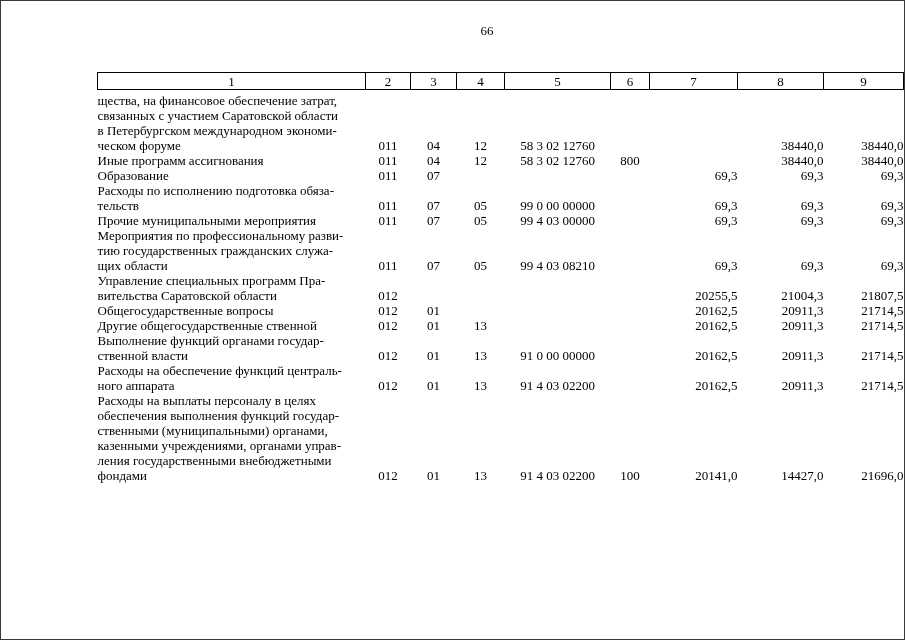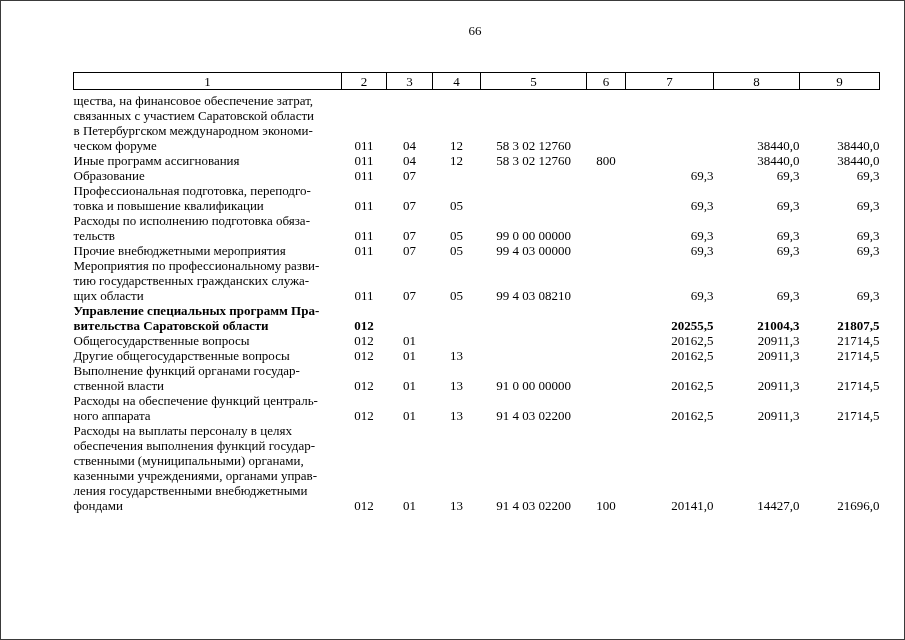"66" .page { padding-left: none -> 24px }
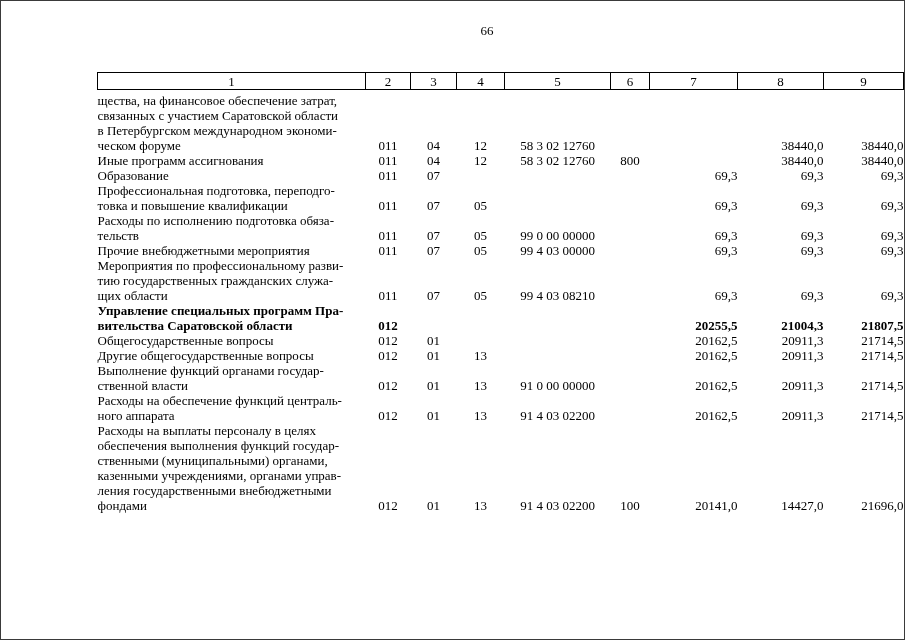"Профессиональная подготовка, переподго-" tr { html: <tr> <td>Профессиональная подготовка, переподго- товка и повышение квалификации</td> <td>011</td> <td>07</td> <td>05</td> <td></td> <td></td> <td>69,3</td> <td>69,3</td> <td>69,3</td> </tr> -> none }
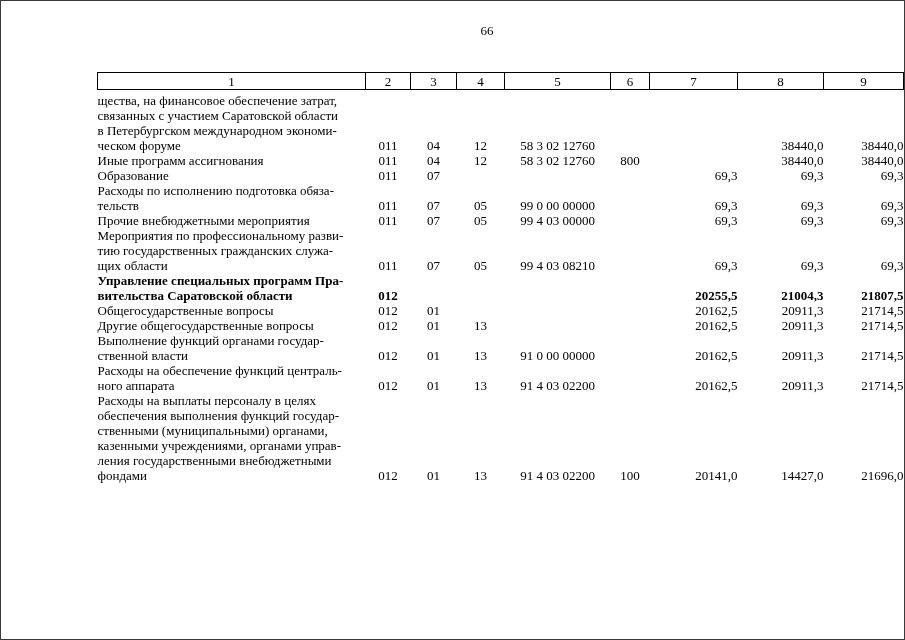"Прочие внебюджетными мероприятия" td.name { text: внебюджетными -> муниципальными }
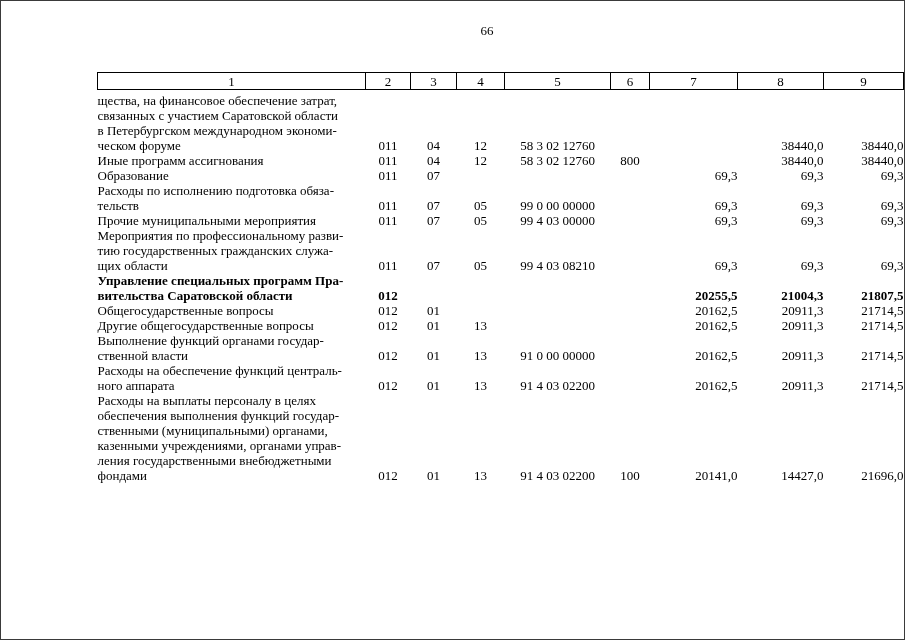"Управление специальных программ Пра-" tr.bold td { font-weight: bold -> normal }
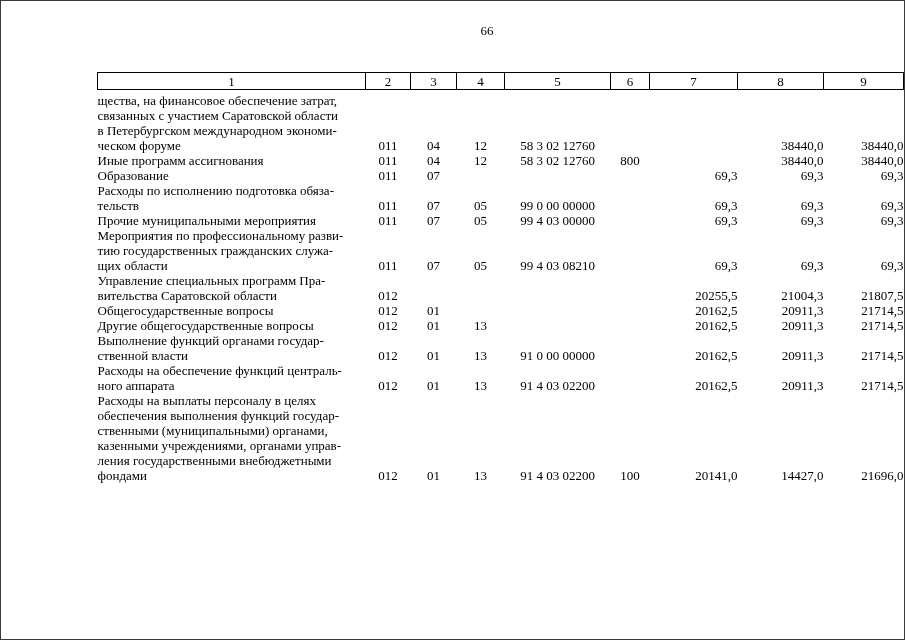"Другие общегосударственные вопросы" td.name { text: вопросы -> ственной }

• Exercise brief
Please copy every record above exactly, but leave the pictures out.

• Response area
"66" .page { padding-left: none -> 24px }
"Профессиональная подготовка, переподго-" tr { html: <tr> <td>Профессиональная подготовка, переподго- товка и повышение квалификации</td> <td>011</td> <td>07</td> <td>05</td> <td></td> <td></td> <td>69,3</td> <td>69,3</td> <td>69,3</td> </tr> -> none }
"Прочие внебюджетными мероприятия" td.name { text: внебюджетными -> муниципальными }
"Управление специальных программ Пра-" tr.bold td { font-weight: bold -> normal }
"Другие общегосударственные вопросы" td.name { text: вопросы -> ственной }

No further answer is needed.